[PROBLEM DESCRIPTION]:
Once you reach the line holding "[60,548,160,568] Minimizing ->", write out that line and every later one exactly, ending with the last line of the data; write nothing else.

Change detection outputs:
__________

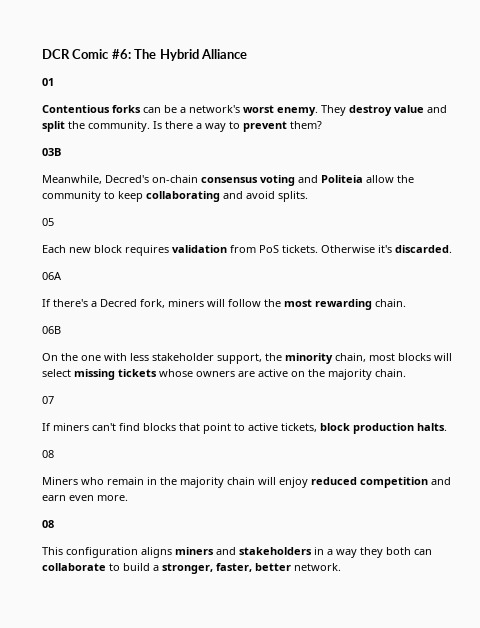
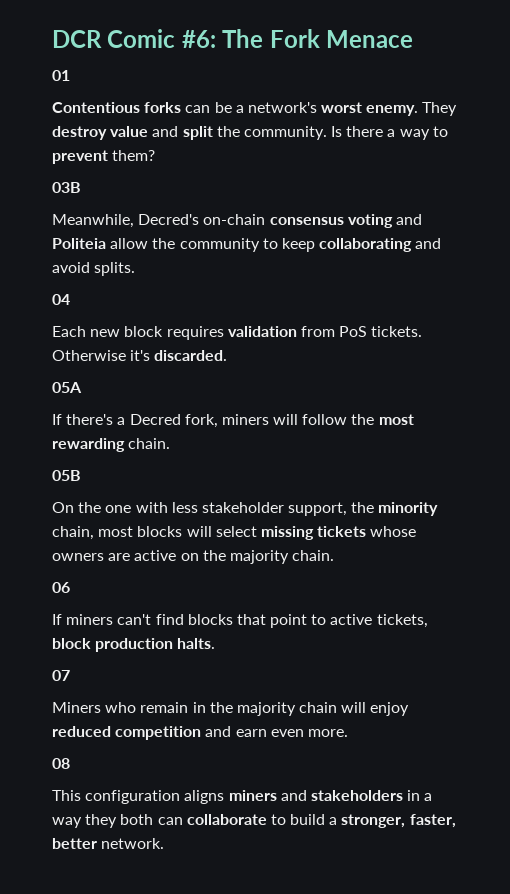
[159,49,247,61] Hybrid Alliance -> [269,29,414,48] Fork Menace
[42,218,54,226] 05 -> [52,294,70,305] 04
[42,272,62,280] 06A -> [52,382,82,393] 05A
[42,326,61,334] 06B -> [52,470,81,481] 05B
[42,396,54,404] 07 -> [52,582,70,593] 06
[42,450,54,458] 08 -> [52,670,70,681] 07

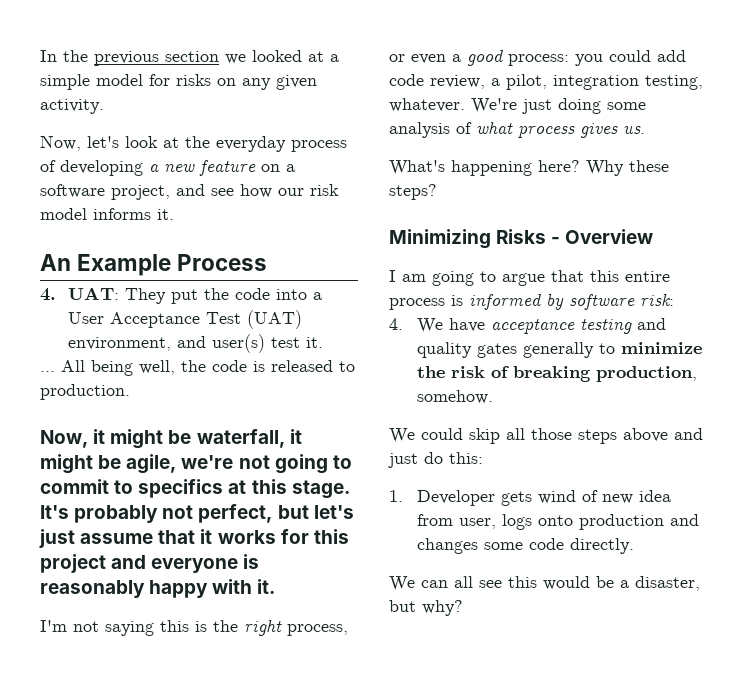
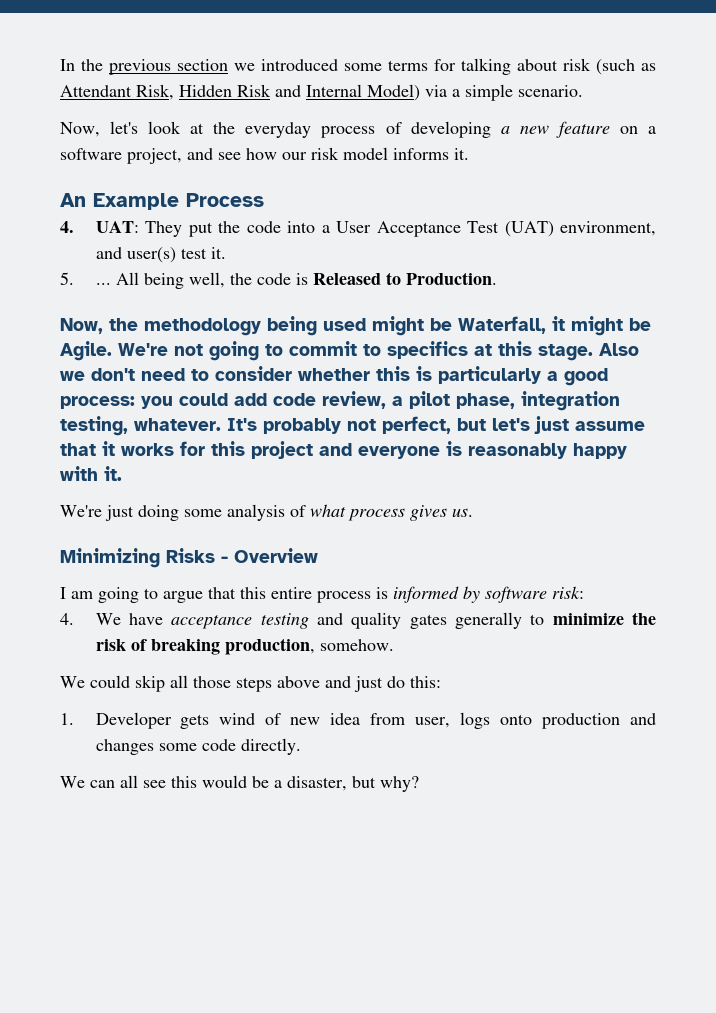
[252,50,339,62] [40,74,317,90] [40,99,104,114] looked at a simple model for risks on any given activity. -> [261,58,656,75] [60,84,583,101] introduced some terms for talking about risk (such as Attendant Risk, Hidden Risk and Internal Model) via a simple scenario.
(323, 342) none -> [60,272,74,285] 5.
[271,360,355,372] [40,384,130,400] [40,429,302,449] [40,454,234,474] released to production. // Now, it might be waterfall, it might be agile, we're -> [312,272,497,285] [60,316,651,336] [60,341,168,361] Released to Production. // Now, the methodology being used might be Waterfall, it might be Agile. We're
(350, 489) none -> [599,343,639,356] [60,366,608,386] [60,391,620,411] [60,416,221,436] Also we don't need to consider whether this is particularly a good process: you could add code review, a pilot phase, integration testing, whatever.
[40,619,348,636] [389,49,686,66] [389,74,703,90] [389,98,465,112] I'm not saying this is the right process, or even a good process: you could add code review, a pilot, integration testing, whatever. -> (122, 473) none
[389,160,669,176] [389,184,437,200] // What's happening here? Why these steps? -> (473, 512) none

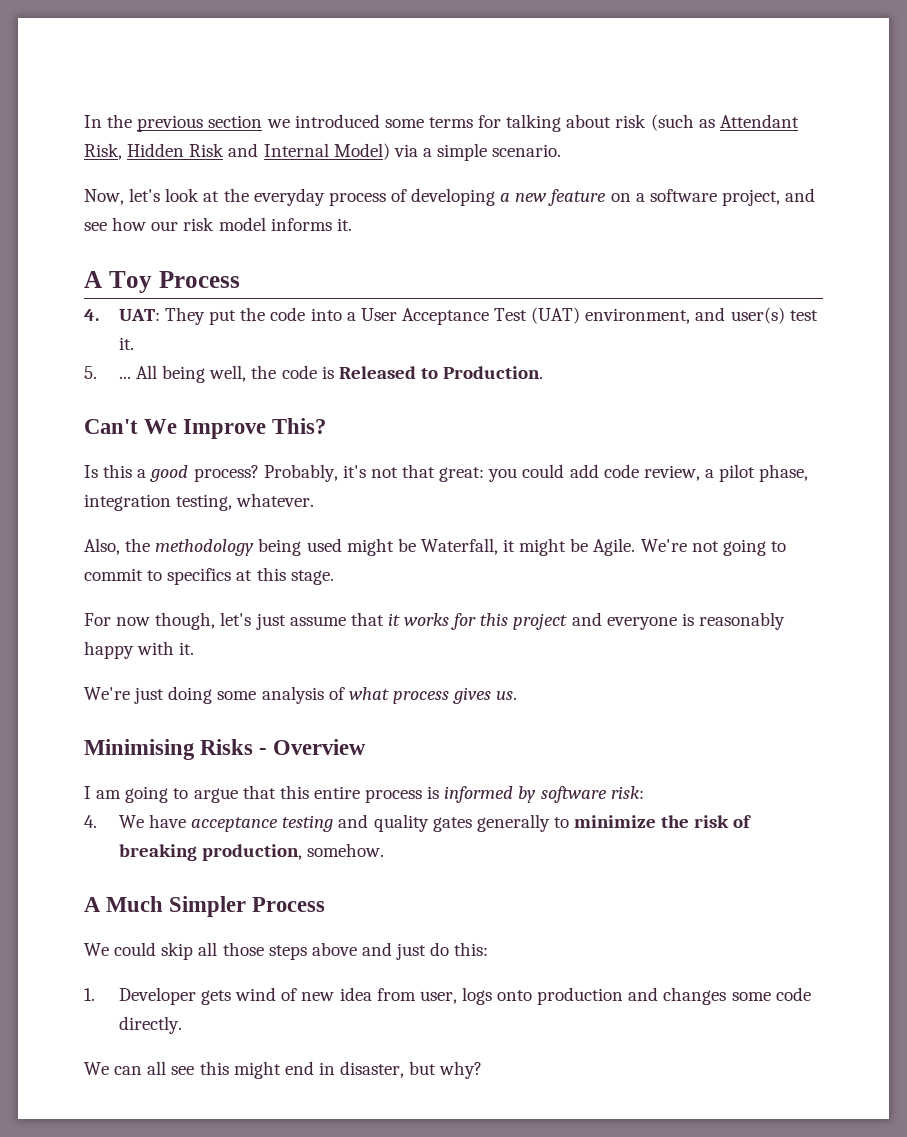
[60,193,179,210] An Example -> [84,271,152,293] A Toy
[60,318,103,334] Now, -> [84,418,327,439] [84,464,809,482] [84,493,315,511] [84,538,120,555] Can't We Improve This? // Is this a good process? Probably, it's not that great: you could add code review, a pilot phase, integration testing, whatever. // Also,
[599,343,639,356] [60,366,608,386] [60,391,620,411] [60,416,486,436] Also we don't need to consider whether this is particularly a good process: you could add code review, a pilot phase, integration testing, whatever. It's probably not perfect, but -> [84,612,216,630] // For now though,
[60,548,160,568] Minimizing -> [84,739,195,760] Minimising
(394, 645) none -> [84,896,326,917] // A Much Simpler Process
[202,775,282,788] would be a -> [233,1061,335,1079] might end in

__________

[WRITTEN RESPONSE]:
[60,548,160,568] Minimizing -> [84,739,195,760] Minimising
(394, 645) none -> [84,896,326,917] // A Much Simpler Process
[202,775,282,788] would be a -> [233,1061,335,1079] might end in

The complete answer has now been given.